== Brief ==
Only lines containing the string "readiness" belong in the answer; find them in the records and copy them.

++++ Source material ++++

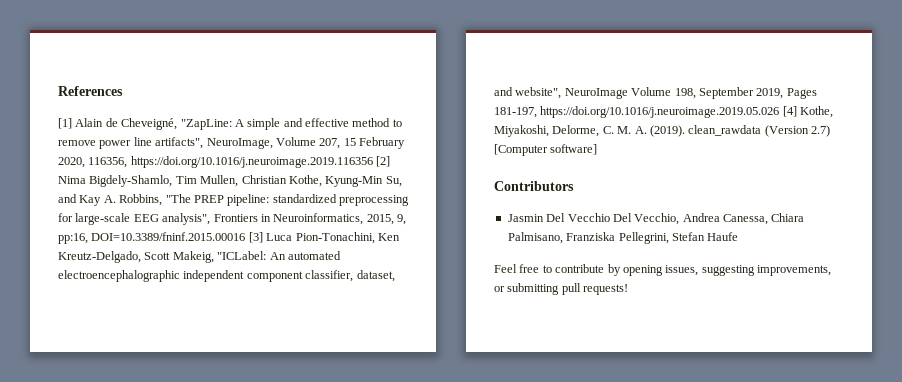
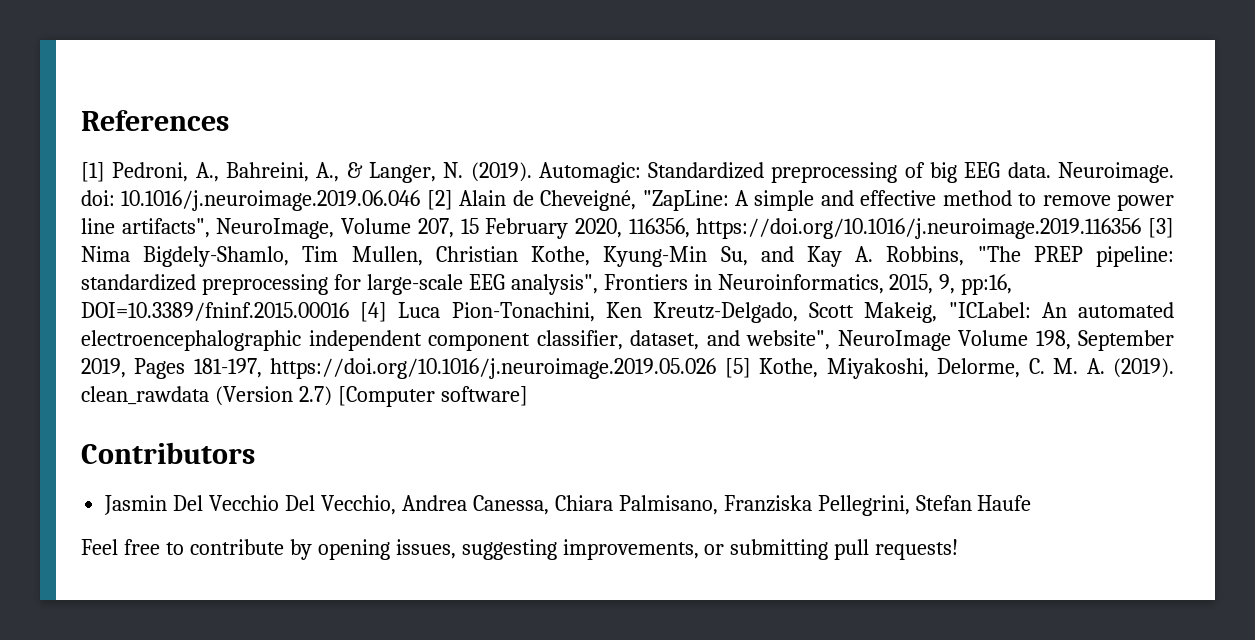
- [1] Alain de Cheveigné, "ZapLine:
+ [1] Pedroni, A., Bahreini, A., & Langer, N. (2019). Automagic: Standardized preprocessing of big EEG data. Neuroimage. doi: 10.1016/j.neuroimage.2019.06.046 [2] Alain de Cheveigné, "ZapLine:
- A simple and effective method to remove power line artifacts", NeuroImage, Volume 207, 15 February 2020, 116356, https://doi.org/10.1016/j.neuroimage.2019.116356 [2] Nima Bigdely-Shamlo, Tim Mullen, Christian Kothe, Kyung-Min Su, and Kay A. Robbins, "The PREP pipeline:
+ A simple and effective method to remove power line artifacts", NeuroImage, Volume 207, 15 February 2020, 116356, https://doi.org/10.1016/j.neuroimage.2019.116356 [3] Nima Bigdely-Shamlo, Tim Mullen, Christian Kothe, Kyung-Min Su, and Kay A. Robbins, "The PREP pipeline:
- standardized preprocessing for large-scale EEG analysis", Frontiers in Neuroinformatics, 2015, 9, pp:16, DOI=10.3389/fninf.2015.00016 [3] Luca Pion-Tonachini, Ken Kreutz-Delgado, Scott Makeig, "ICLabel:
+ standardized preprocessing for large-scale EEG analysis", Frontiers in Neuroinformatics, 2015, 9, pp:16, DOI=10.3389/fninf.2015.00016 [4] Luca Pion-Tonachini, Ken Kreutz-Delgado, Scott Makeig, "ICLabel:
- An automated electroencephalographic independent component classifier, dataset, and website", NeuroImage Volume 198, September 2019, Pages 181-197, https://doi.org/10.1016/j.neuroimage.2019.05.026 [4] Kothe, Miyakoshi, Delorme, C. M. A. (2019). clean_rawdata (Version 2.7) [Computer software]
+ An automated electroencephalographic independent component classifier, dataset, and website", NeuroImage Volume 198, September 2019, Pages 181-197, https://doi.org/10.1016/j.neuroimage.2019.05.026 [5] Kothe, Miyakoshi, Delorme, C. M. A. (2019). clean_rawdata (Version 2.7) [Computer software]

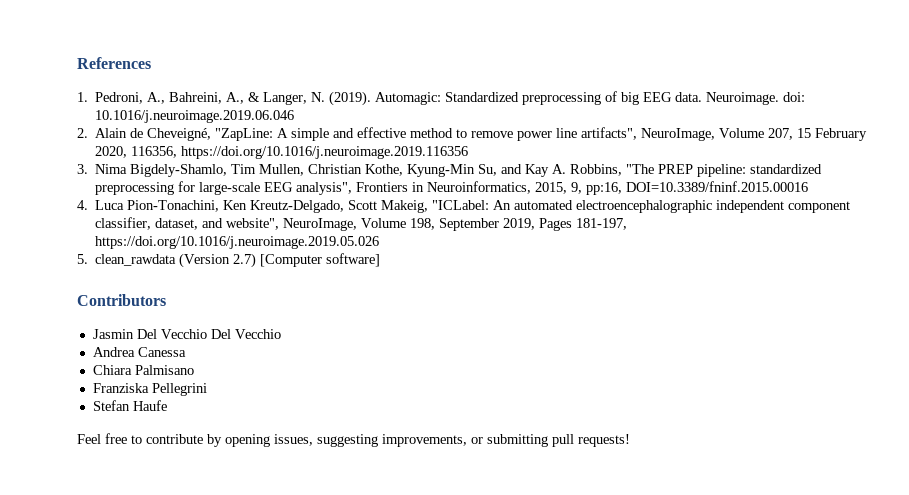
- [1] Pedroni, A., Bahreini, A., & Langer, N. (2019).
+ 1. Pedroni, A., Bahreini, A., & Langer, N. (2019).
- 10.1016/j.neuroimage.2019.06.046 [2] Alain de Cheveigné, "ZapLine:
+ 10.1016/j.neuroimage.2019.06.046
+ 2. Alain de Cheveigné, "ZapLine:
- A simple and effective method to remove power line artifacts", NeuroImage, Volume 207, 15 February 2020, 116356, https://doi.org/10.1016/j.neuroimage.2019.116356 [3] Nima Bigdely-Shamlo, Tim Mullen, Christian Kothe, Kyung-Min Su, and Kay A. Robbins, "The PREP pipeline:
+ A simple and effective method to remove power line artifacts", NeuroImage, Volume 207, 15 February 2020, 116356, https://doi.org/10.1016/j.neuroimage.2019.116356
+ 3. Nima Bigdely-Shamlo, Tim Mullen, Christian Kothe, Kyung-Min Su, and Kay A. Robbins, "The PREP pipeline:
- standardized preprocessing for large-scale EEG analysis", Frontiers in Neuroinformatics, 2015, 9, pp:16, DOI=10.3389/fninf.2015.00016 [4] Luca Pion-Tonachini, Ken Kreutz-Delgado, Scott Makeig, "ICLabel:
+ standardized preprocessing for large-scale EEG analysis", Frontiers in Neuroinformatics, 2015, 9, pp:16, DOI=10.3389/fninf.2015.00016
+ 4. Luca Pion-Tonachini, Ken Kreutz-Delgado, Scott Makeig, "ICLabel:
- An automated electroencephalographic independent component classifier, dataset, and website", NeuroImage Volume 198, September 2019, Pages 181-197, https://doi.org/10.1016/j.neuroimage.2019.05.026 [5] Kothe, Miyakoshi, Delorme, C. M. A. (2019). clean_rawdata (Version 2.7) [Computer software]
+ An automated electroencephalographic independent component classifier, dataset, and website", NeuroImage, Volume 198, September 2019, Pages 181-197, https://doi.org/10.1016/j.neuroimage.2019.05.026
+ 5. clean_rawdata (Version 2.7) [Computer software]
- Jasmin Del Vecchio Del Vecchio, Andrea Canessa, Chiara Palmisano, Franziska Pellegrini, Stefan Haufe
+ Jasmin Del Vecchio Del Vecchio
+ Andrea Canessa
+ Chiara Palmisano
+ Franziska Pellegrini
+ Stefan Haufe

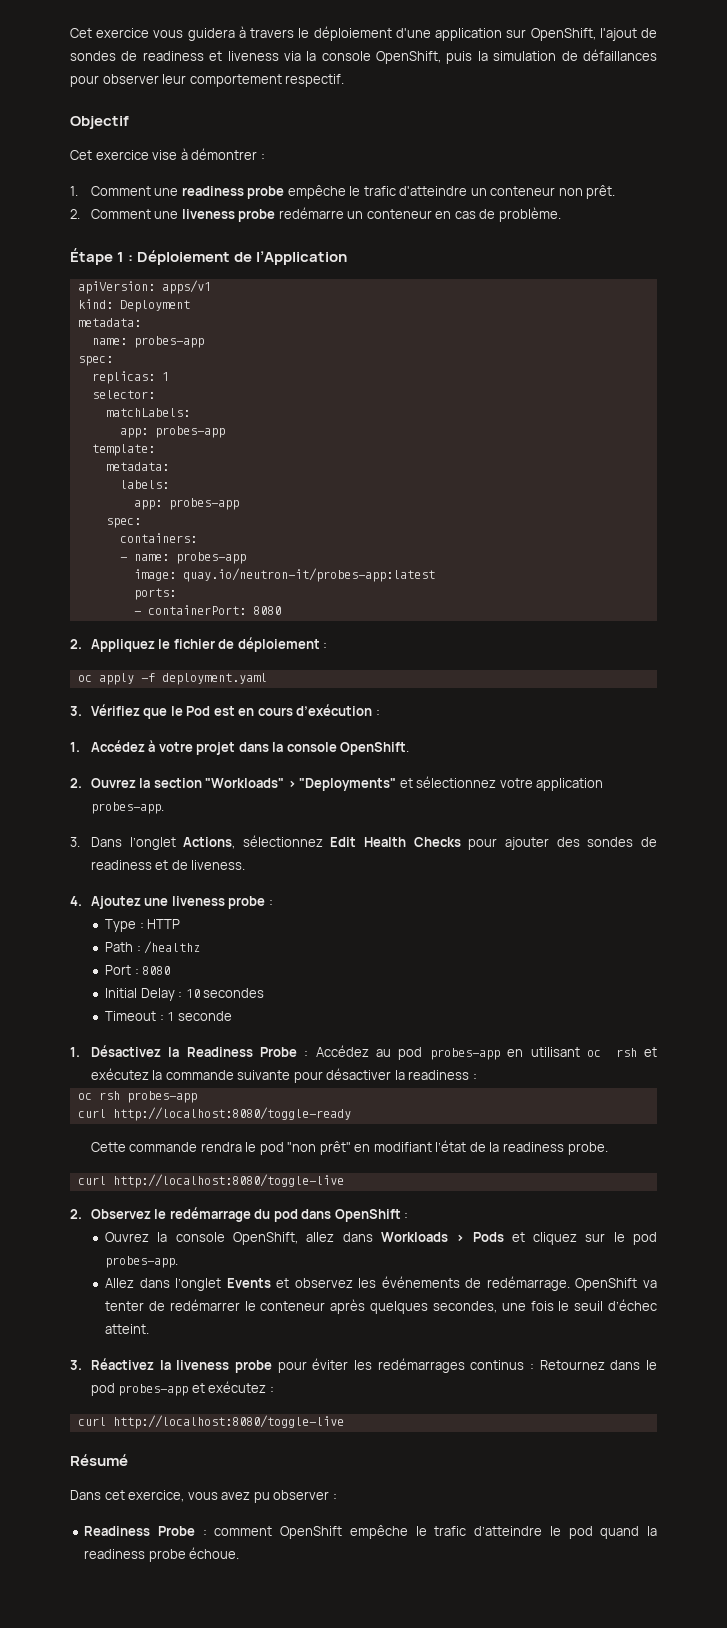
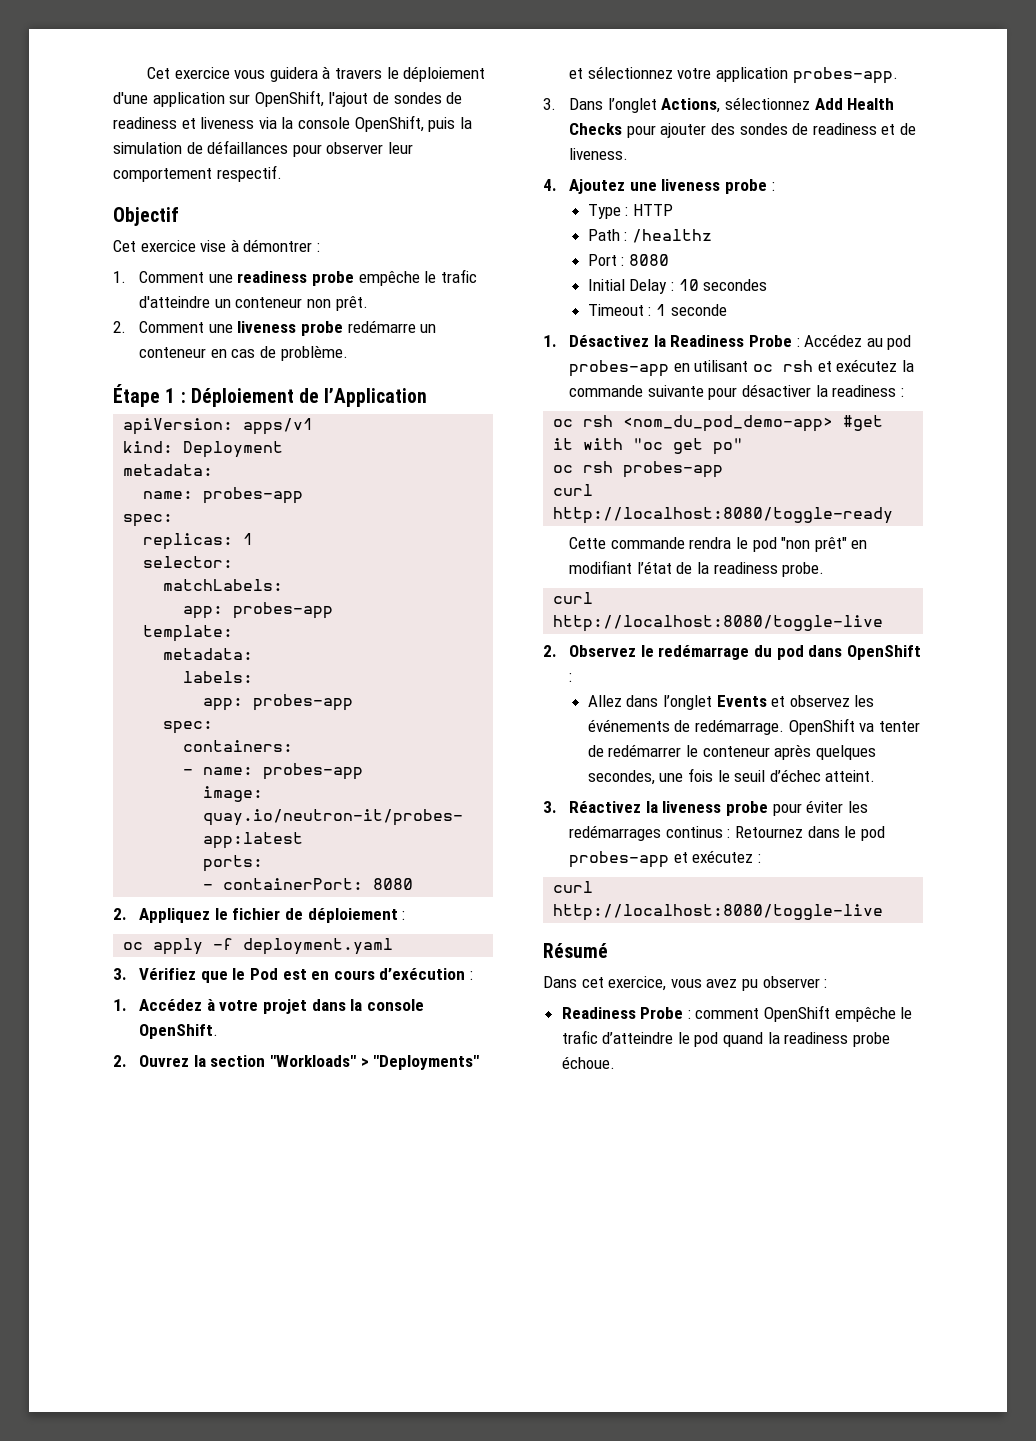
- 3. Dans l’onglet Actions, sélectionnez Edit Health Checks pour ajouter des sondes de readiness et de liveness.
+ 3. Dans l’onglet Actions, sélectionnez Add Health Checks pour ajouter des sondes de readiness et de liveness.
+ oc rsh <nom_du_pod_demo-app> #get it with "oc get po"
- Ouvrez la console OpenShift, allez dans Workloads > Pods et cliquez sur le pod probes-app.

++++

== Finished exercise ==
- 3. Dans l’onglet Actions, sélectionnez Edit Health Checks pour ajouter des sondes de readiness et de liveness.
+ 3. Dans l’onglet Actions, sélectionnez Add Health Checks pour ajouter des sondes de readiness et de liveness.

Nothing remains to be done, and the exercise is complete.